START DATASET EXCERPTS

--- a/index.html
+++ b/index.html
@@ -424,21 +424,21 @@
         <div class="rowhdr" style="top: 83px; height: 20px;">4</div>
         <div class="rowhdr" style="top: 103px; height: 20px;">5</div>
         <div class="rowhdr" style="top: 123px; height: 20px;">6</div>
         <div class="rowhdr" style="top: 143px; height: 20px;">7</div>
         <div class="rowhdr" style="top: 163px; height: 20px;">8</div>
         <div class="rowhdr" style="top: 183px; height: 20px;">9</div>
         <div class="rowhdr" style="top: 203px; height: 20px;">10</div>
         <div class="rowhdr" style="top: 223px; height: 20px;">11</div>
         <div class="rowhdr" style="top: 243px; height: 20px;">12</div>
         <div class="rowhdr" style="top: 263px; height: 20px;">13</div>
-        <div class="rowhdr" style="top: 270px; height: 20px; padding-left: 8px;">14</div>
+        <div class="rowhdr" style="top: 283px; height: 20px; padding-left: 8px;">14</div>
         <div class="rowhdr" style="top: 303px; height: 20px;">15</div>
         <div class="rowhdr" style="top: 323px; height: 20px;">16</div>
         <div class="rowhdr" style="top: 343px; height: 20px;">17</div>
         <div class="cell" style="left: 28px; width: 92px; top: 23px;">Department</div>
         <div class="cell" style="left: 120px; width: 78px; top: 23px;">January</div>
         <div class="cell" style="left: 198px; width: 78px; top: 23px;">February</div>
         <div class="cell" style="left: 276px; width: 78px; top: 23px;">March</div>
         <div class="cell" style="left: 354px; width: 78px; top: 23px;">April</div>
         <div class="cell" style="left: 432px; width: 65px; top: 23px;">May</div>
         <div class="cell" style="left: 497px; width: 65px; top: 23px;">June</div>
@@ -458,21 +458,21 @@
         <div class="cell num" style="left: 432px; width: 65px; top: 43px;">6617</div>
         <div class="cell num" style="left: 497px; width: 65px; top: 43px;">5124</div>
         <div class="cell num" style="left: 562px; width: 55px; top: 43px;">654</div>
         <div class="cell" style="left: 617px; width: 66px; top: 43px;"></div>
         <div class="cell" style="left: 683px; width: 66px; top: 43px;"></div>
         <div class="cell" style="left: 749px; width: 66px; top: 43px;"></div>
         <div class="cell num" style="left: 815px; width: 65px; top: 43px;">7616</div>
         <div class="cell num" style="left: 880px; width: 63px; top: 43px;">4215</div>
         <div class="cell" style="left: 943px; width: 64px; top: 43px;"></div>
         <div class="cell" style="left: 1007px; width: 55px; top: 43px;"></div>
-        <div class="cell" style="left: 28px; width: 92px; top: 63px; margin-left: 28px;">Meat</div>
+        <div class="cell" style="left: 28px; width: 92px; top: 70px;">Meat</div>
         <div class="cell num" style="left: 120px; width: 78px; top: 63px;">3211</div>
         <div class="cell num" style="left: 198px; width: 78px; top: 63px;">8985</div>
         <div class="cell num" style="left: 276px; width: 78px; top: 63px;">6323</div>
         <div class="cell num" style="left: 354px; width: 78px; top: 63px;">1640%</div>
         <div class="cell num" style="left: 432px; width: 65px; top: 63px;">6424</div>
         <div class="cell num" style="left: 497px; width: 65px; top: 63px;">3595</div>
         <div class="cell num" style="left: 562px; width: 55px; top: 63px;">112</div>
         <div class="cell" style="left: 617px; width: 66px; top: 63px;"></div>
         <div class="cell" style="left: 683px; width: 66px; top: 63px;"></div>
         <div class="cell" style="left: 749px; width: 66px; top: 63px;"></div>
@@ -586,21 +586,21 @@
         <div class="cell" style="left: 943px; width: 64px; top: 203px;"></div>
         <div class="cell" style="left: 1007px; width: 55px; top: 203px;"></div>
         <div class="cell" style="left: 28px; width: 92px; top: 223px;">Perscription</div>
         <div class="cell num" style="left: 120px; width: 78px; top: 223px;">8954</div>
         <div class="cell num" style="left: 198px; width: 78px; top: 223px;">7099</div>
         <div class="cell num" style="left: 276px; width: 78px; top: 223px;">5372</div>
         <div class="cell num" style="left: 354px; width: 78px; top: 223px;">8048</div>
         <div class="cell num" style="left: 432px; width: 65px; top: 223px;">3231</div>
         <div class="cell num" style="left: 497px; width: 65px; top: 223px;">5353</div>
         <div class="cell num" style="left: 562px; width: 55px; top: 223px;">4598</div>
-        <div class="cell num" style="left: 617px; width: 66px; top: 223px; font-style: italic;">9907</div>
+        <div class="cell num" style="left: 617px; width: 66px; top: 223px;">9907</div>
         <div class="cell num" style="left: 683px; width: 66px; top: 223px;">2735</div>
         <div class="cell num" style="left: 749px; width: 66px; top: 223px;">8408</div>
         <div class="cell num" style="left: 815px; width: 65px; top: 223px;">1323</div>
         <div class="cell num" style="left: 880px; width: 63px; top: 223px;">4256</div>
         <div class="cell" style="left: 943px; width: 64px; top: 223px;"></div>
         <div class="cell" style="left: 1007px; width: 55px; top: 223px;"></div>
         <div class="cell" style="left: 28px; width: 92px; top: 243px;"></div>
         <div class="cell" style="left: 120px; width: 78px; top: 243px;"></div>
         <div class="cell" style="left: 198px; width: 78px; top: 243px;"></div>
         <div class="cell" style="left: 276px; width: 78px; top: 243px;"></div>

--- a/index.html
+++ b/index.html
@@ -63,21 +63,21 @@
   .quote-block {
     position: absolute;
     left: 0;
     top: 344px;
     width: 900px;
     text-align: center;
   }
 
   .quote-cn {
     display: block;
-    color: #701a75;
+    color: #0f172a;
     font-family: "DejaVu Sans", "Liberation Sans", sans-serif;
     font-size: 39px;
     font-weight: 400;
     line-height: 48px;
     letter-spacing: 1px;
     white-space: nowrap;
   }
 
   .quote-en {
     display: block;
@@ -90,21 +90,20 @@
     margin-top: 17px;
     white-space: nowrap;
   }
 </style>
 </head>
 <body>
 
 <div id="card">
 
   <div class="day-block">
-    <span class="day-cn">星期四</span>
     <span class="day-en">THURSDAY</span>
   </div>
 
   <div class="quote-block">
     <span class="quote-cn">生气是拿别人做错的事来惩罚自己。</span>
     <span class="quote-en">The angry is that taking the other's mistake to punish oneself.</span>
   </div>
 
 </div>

END DATASET EXCERPTS

TASK:
Print each record word for word.

RESPONSE BOX:
--- a/index.html
+++ b/index.html
@@ -424,21 +424,21 @@
         <div class="rowhdr" style="top: 83px; height: 20px;">4</div>
         <div class="rowhdr" style="top: 103px; height: 20px;">5</div>
         <div class="rowhdr" style="top: 123px; height: 20px;">6</div>
         <div class="rowhdr" style="top: 143px; height: 20px;">7</div>
         <div class="rowhdr" style="top: 163px; height: 20px;">8</div>
         <div class="rowhdr" style="top: 183px; height: 20px;">9</div>
         <div class="rowhdr" style="top: 203px; height: 20px;">10</div>
         <div class="rowhdr" style="top: 223px; height: 20px;">11</div>
         <div class="rowhdr" style="top: 243px; height: 20px;">12</div>
         <div class="rowhdr" style="top: 263px; height: 20px;">13</div>
-        <div class="rowhdr" style="top: 270px; height: 20px; padding-left: 8px;">14</div>
+        <div class="rowhdr" style="top: 283px; height: 20px; padding-left: 8px;">14</div>
         <div class="rowhdr" style="top: 303px; height: 20px;">15</div>
         <div class="rowhdr" style="top: 323px; height: 20px;">16</div>
         <div class="rowhdr" style="top: 343px; height: 20px;">17</div>
         <div class="cell" style="left: 28px; width: 92px; top: 23px;">Department</div>
         <div class="cell" style="left: 120px; width: 78px; top: 23px;">January</div>
         <div class="cell" style="left: 198px; width: 78px; top: 23px;">February</div>
         <div class="cell" style="left: 276px; width: 78px; top: 23px;">March</div>
         <div class="cell" style="left: 354px; width: 78px; top: 23px;">April</div>
         <div class="cell" style="left: 432px; width: 65px; top: 23px;">May</div>
         <div class="cell" style="left: 497px; width: 65px; top: 23px;">June</div>
@@ -458,21 +458,21 @@
         <div class="cell num" style="left: 432px; width: 65px; top: 43px;">6617</div>
         <div class="cell num" style="left: 497px; width: 65px; top: 43px;">5124</div>
         <div class="cell num" style="left: 562px; width: 55px; top: 43px;">654</div>
         <div class="cell" style="left: 617px; width: 66px; top: 43px;"></div>
         <div class="cell" style="left: 683px; width: 66px; top: 43px;"></div>
         <div class="cell" style="left: 749px; width: 66px; top: 43px;"></div>
         <div class="cell num" style="left: 815px; width: 65px; top: 43px;">7616</div>
         <div class="cell num" style="left: 880px; width: 63px; top: 43px;">4215</div>
         <div class="cell" style="left: 943px; width: 64px; top: 43px;"></div>
         <div class="cell" style="left: 1007px; width: 55px; top: 43px;"></div>
-        <div class="cell" style="left: 28px; width: 92px; top: 63px; margin-left: 28px;">Meat</div>
+        <div class="cell" style="left: 28px; width: 92px; top: 70px;">Meat</div>
         <div class="cell num" style="left: 120px; width: 78px; top: 63px;">3211</div>
         <div class="cell num" style="left: 198px; width: 78px; top: 63px;">8985</div>
         <div class="cell num" style="left: 276px; width: 78px; top: 63px;">6323</div>
         <div class="cell num" style="left: 354px; width: 78px; top: 63px;">1640%</div>
         <div class="cell num" style="left: 432px; width: 65px; top: 63px;">6424</div>
         <div class="cell num" style="left: 497px; width: 65px; top: 63px;">3595</div>
         <div class="cell num" style="left: 562px; width: 55px; top: 63px;">112</div>
         <div class="cell" style="left: 617px; width: 66px; top: 63px;"></div>
         <div class="cell" style="left: 683px; width: 66px; top: 63px;"></div>
         <div class="cell" style="left: 749px; width: 66px; top: 63px;"></div>
@@ -586,21 +586,21 @@
         <div class="cell" style="left: 943px; width: 64px; top: 203px;"></div>
         <div class="cell" style="left: 1007px; width: 55px; top: 203px;"></div>
         <div class="cell" style="left: 28px; width: 92px; top: 223px;">Perscription</div>
         <div class="cell num" style="left: 120px; width: 78px; top: 223px;">8954</div>
         <div class="cell num" style="left: 198px; width: 78px; top: 223px;">7099</div>
         <div class="cell num" style="left: 276px; width: 78px; top: 223px;">5372</div>
         <div class="cell num" style="left: 354px; width: 78px; top: 223px;">8048</div>
         <div class="cell num" style="left: 432px; width: 65px; top: 223px;">3231</div>
         <div class="cell num" style="left: 497px; width: 65px; top: 223px;">5353</div>
         <div class="cell num" style="left: 562px; width: 55px; top: 223px;">4598</div>
-        <div class="cell num" style="left: 617px; width: 66px; top: 223px; font-style: italic;">9907</div>
+        <div class="cell num" style="left: 617px; width: 66px; top: 223px;">9907</div>
         <div class="cell num" style="left: 683px; width: 66px; top: 223px;">2735</div>
         <div class="cell num" style="left: 749px; width: 66px; top: 223px;">8408</div>
         <div class="cell num" style="left: 815px; width: 65px; top: 223px;">1323</div>
         <div class="cell num" style="left: 880px; width: 63px; top: 223px;">4256</div>
         <div class="cell" style="left: 943px; width: 64px; top: 223px;"></div>
         <div class="cell" style="left: 1007px; width: 55px; top: 223px;"></div>
         <div class="cell" style="left: 28px; width: 92px; top: 243px;"></div>
         <div class="cell" style="left: 120px; width: 78px; top: 243px;"></div>
         <div class="cell" style="left: 198px; width: 78px; top: 243px;"></div>
         <div class="cell" style="left: 276px; width: 78px; top: 243px;"></div>

--- a/index.html
+++ b/index.html
@@ -63,21 +63,21 @@
   .quote-block {
     position: absolute;
     left: 0;
     top: 344px;
     width: 900px;
     text-align: center;
   }
 
   .quote-cn {
     display: block;
-    color: #701a75;
+    color: #0f172a;
     font-family: "DejaVu Sans", "Liberation Sans", sans-serif;
     font-size: 39px;
     font-weight: 400;
     line-height: 48px;
     letter-spacing: 1px;
     white-space: nowrap;
   }
 
   .quote-en {
     display: block;
@@ -90,21 +90,20 @@
     margin-top: 17px;
     white-space: nowrap;
   }
 </style>
 </head>
 <body>
 
 <div id="card">
 
   <div class="day-block">
-    <span class="day-cn">星期四</span>
     <span class="day-en">THURSDAY</span>
   </div>
 
   <div class="quote-block">
     <span class="quote-cn">生气是拿别人做错的事来惩罚自己。</span>
     <span class="quote-en">The angry is that taking the other's mistake to punish oneself.</span>
   </div>
 
 </div>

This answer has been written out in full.